Silvio Berlusconi per oltre vent’anni, dalla sua famosa discesa in campo, è stato sottoposto ad una lapidazione giudiziaria non ascrivibile solo alle toghe “rosse”, avendo partecipato alla sassaiola la componente mediatica giustizialista che ha stipulato un patto con alcune procure per ottenere materiale documentale, coperto da segreto istruttorio, e così organizzare il linciaggio del bersaglio di turno. Il sodalizio fra alcuni ambienti togati e le redazioni di area progressista si è subordinato ad un disegno eversivo per sovvertire il prodotto della democrazia che si pronuncia con libere elezioni.
Per alcuni ciò che la democrazia aveva sancito andava rettificato con il maglio giudiziario. Brandelli del corpo democratico sono stati sequestrati dal combinato disposto fra magistratura e media, con i venefici questurini del giornalismo a fomentare un clima d’odio verso colui che riuscì nell’impresa di federare una coalizione di centrodestra ritenuta “colpevole” di aver smontato il disegno egemonico della sinistra. La sentenza della Cassazione che nel 2013 condanna Berlusconi in via definitiva per frode fiscale, a cui seguì la decadenza da senatore con l’applicazione retroattiva della Severino, è stata ribaltata da due fatti: la testimonianza del magistrato Amedeo Franco, membro del collegio giudicante della sentenza Mediaset, che fa esplicito riferimento a pressione ricevute dall’alto per la fucilazione politica del Cav e la sentenza del Tribunale civile di Milano che ha riconosciuto la legittimità del compenso elargito a Frank Agrama, nell’intermediazione per l’acquisto dei diritti Tv, confermando la tesi difensiva di Berlusconi e cioè che la vendita dei prodotti cinematografici non era fittizia per aggirare il fisco, ma reale.

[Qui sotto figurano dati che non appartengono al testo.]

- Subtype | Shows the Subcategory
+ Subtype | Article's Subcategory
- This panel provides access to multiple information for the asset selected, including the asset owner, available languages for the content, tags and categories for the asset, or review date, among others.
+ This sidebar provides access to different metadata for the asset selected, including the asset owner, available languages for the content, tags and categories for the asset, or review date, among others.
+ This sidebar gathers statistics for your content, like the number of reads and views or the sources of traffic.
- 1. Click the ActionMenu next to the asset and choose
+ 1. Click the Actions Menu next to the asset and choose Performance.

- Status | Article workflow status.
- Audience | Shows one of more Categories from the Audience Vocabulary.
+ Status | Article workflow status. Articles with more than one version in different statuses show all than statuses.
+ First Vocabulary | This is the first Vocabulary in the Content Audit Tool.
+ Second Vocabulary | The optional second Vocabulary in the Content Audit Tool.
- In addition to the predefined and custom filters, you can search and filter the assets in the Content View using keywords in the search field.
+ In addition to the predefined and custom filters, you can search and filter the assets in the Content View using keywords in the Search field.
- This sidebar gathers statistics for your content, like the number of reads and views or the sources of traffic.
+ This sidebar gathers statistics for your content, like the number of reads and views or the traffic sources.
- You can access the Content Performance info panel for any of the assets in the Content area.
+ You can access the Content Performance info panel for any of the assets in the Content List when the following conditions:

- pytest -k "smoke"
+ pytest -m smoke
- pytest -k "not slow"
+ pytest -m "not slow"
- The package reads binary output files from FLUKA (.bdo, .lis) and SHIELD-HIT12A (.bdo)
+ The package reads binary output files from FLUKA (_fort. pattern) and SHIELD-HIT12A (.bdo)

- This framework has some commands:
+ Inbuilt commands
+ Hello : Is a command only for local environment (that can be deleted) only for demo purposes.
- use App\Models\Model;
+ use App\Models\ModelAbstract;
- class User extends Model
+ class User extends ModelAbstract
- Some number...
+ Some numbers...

Dunque, non c’è stata una dichiarazione fraudolenta che, peraltro, non poteva essere imputata a Berlusconi che all’epoca dei reati contestati non ricopriva incarichi aziendale. Una vicenda torbida che convalida i sospetti di un accanimento giudiziario per motivi politici contro Berlusconi. In questi anni la delegittimazione per via giudiziaria di un esponente rappresentativo della democrazia italiana ha concorso a fertilizzare il terreno dell’antipolitica in cui hanno attecchito i 5 stelle con l’estrema semplificazione di un messaggio che autorizza chicchessia a sentirsi disponibile per ruoli di governo. Il principio dell’«uno vale uno» è l’esaltazione del capovolgimento del valore meritocratico in funzione della cachistocrazia (il governo dei peggiori).
Pertanto, Berlusconi, essendo stato vittima del clima di odio istigato dal giacobinismo giustizialista, che ha levigato con cinico furore le lame della ghigliottina mediatica, dovrebbe rifuggire da ipotesi di governissimi con coloro che hanno fomentato la sua demonizzazione e prosperato nell’ostilità diffamante della sua figura. Dobbiamo riabilitare un modello culturale e politico che i grillini hanno degradato con la loro retorica sobillatrice, seppure il potere li ha talmente sedotti da aver subito una repentina metamorfosi in ceto politico abbarbicato ai privilegi dello status di parlamentari e ministri.
Berlusconi, in una intervista rilasciata al quotidiano La Repubblica, si è dichiarato disponibile ad entrare al governo con una nuova maggioranza, ma non possiamo ritenere plausibile la volontà di far sopravvivere una legislatura che è il prodotto della lunga campagna di demonizzazione di cui è stato vittima il signore di Arcore.